For our first round of dessert we got loukoumades. They had a sign on the counter that these were the prizes for athletes at Ancient Greek religious festivals. They're basically doughnuts, but the thing that makes them Greek (and freaking amazing) is that they come hot out of the fryer, get rolled in honey syrup, and then sprinkled with cinnamon sugar and chopped nuts. Oh my God they are good! And I was the first one after they brought out a new batch, so we had super-fresh hot ones. Mmmmmm....
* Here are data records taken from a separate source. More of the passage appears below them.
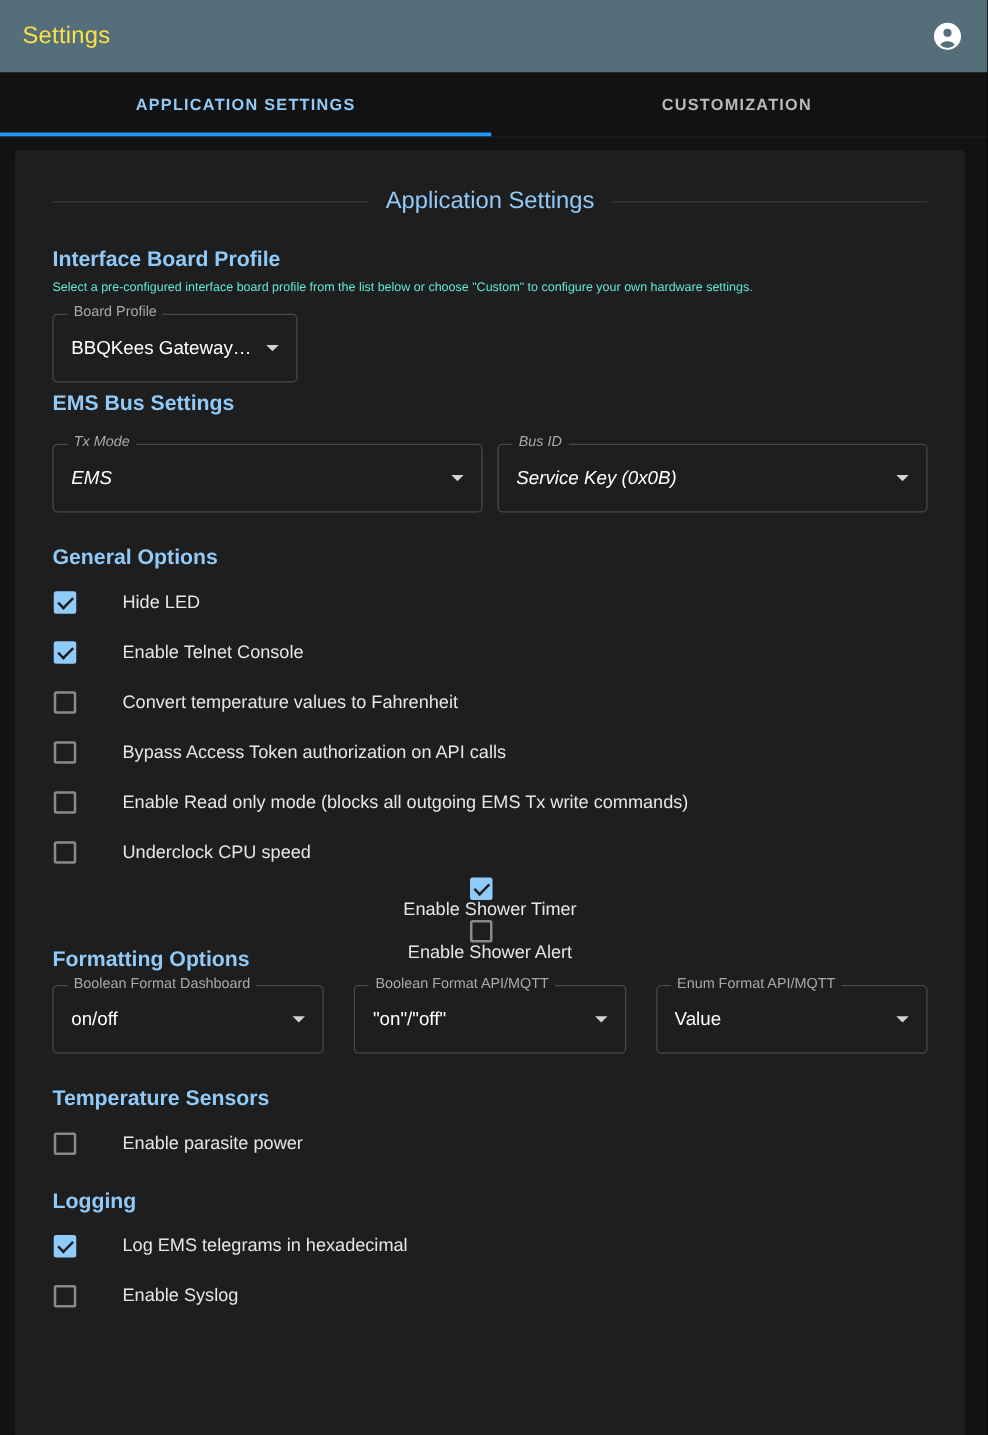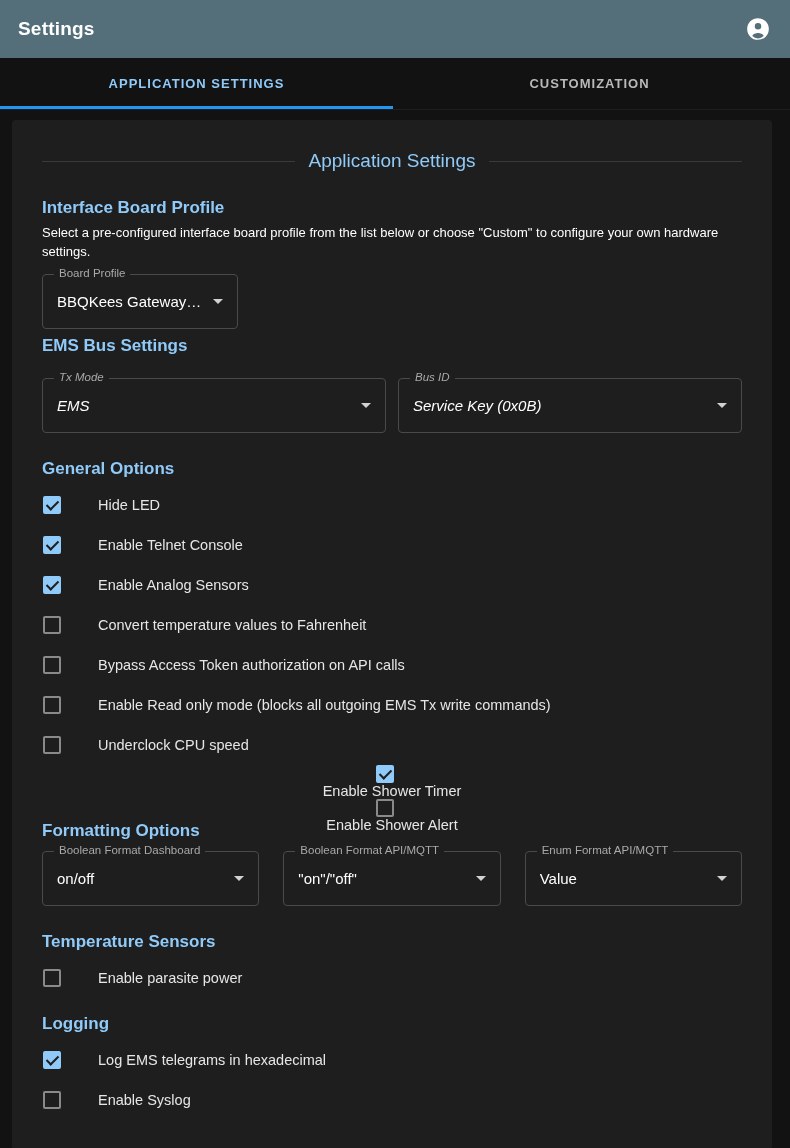"Settings" .appbar-title { color: #ffffff -> #fde047; font-weight: bold -> normal }
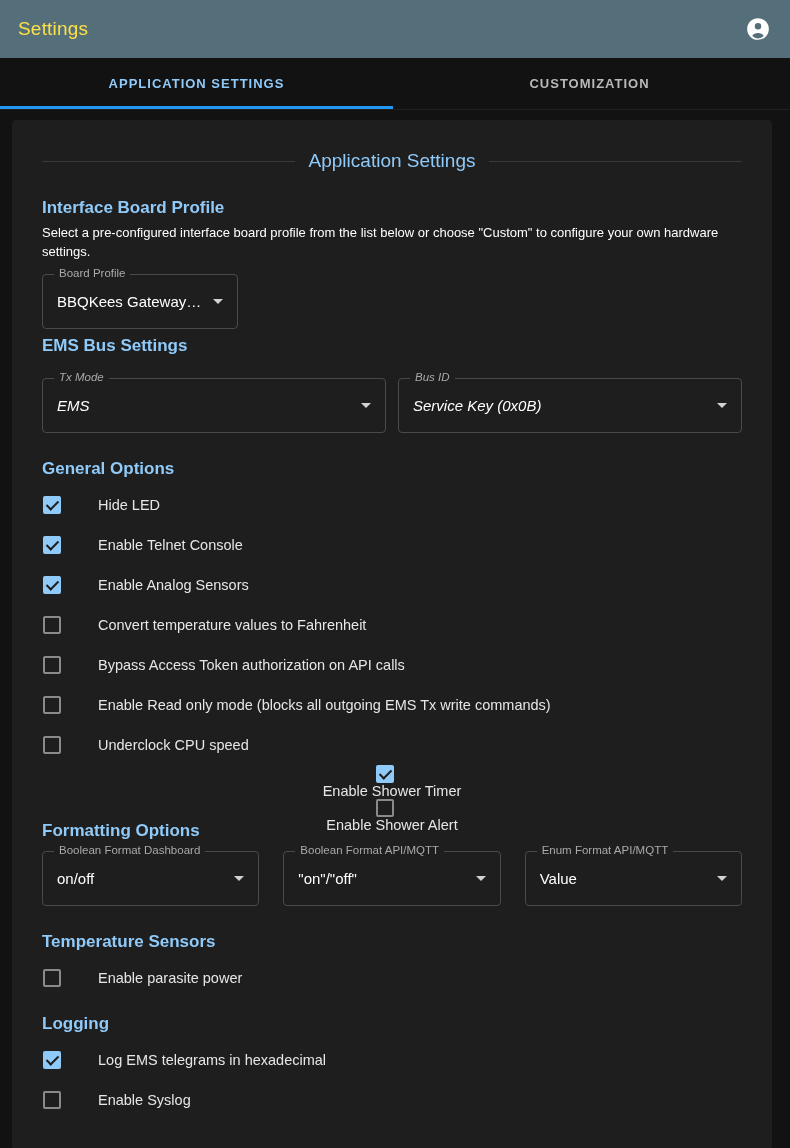"Select a pre-configured interface board" .section-note { color: #ffffff -> #5eead4; font-size: 13px -> 10px }
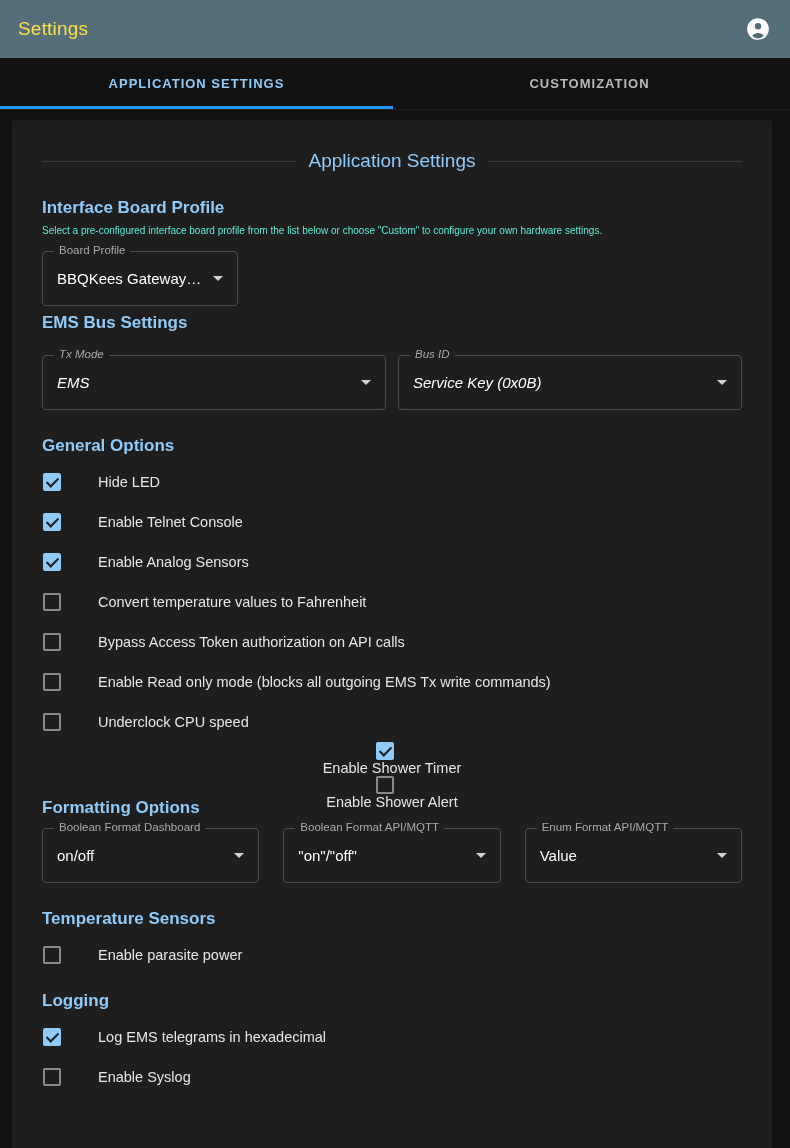"Enable Analog Sensors" div.checkline { html: <div> <span></span> <span>Enable Analog Sensors</span> </div> -> none }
After we digested for a minute we went to the bakery tent to get more desserts, and we got a bunch of things to try and take home for later. You can get baklava at a lot of places, so we actually skipped it here, so we could try other things you don't find the rest of the year. We got the melomakarona, which are spiced cookies with walnuts and cinnamon, and dipped in honey; the kourambiethes, which are for holidays and weddings, and are almond cookies with powdered sugar and rose water, and can also be made with whole cloves inside; koulourakia, Easter cookies which are not really sweet at all, and are often eaten as snacks with coffee; karithopita, which is honey-soaked walnut spice cake; and my husband and mom's favorite, the galactobouriko, best described as a Greek eclair- it's rolled up filo soaked in lemon syrup and filled with semolina custard. It's also one of the most popular things they sell, and when I was in the store looking at the grocery store items they have for sale (orzo, Greek coffee, olives, grape leaves, etc), the woman in front of me bought the last package of frozen take-home galactobouriko. I should have gotten a little cup of Greek coffee to go with all the super-sweet desserts, but it slipped my mind when we got up to the counter. Of course, if you haven't noticed, most of the desserts involve lots of honey and nuts, so really, how can you go wrong?

Besides all the leftover desserts I brought home, I also brought home a cookbook of recipes collected from the men and women of the Anchorage Greek Orthodox Church and sold to raise money for the Church renovation, "Tastes Like Home: Mediterranean Cooking in Alaska." It has lots of recipes from the Festival (including tiropita and all of the desserts I mentioned), and also has Mediterranean recipes for Alaskan seafood, including salmon and dungeness crab, besides more traditional Mediterranean seafood recipes for octopus, squid, scallops, and shrimp. It's a good thing I got this cookbook, because even with four of us sampling lots of things, I didn't get to try all the things I wanted. Hopefully by next year I will have forgotten my initial annoyance at how bad the traffic and parking always is, but remember how well all the Alaskan Greeks cook and that it's totally worth going if you're here in town. Opa!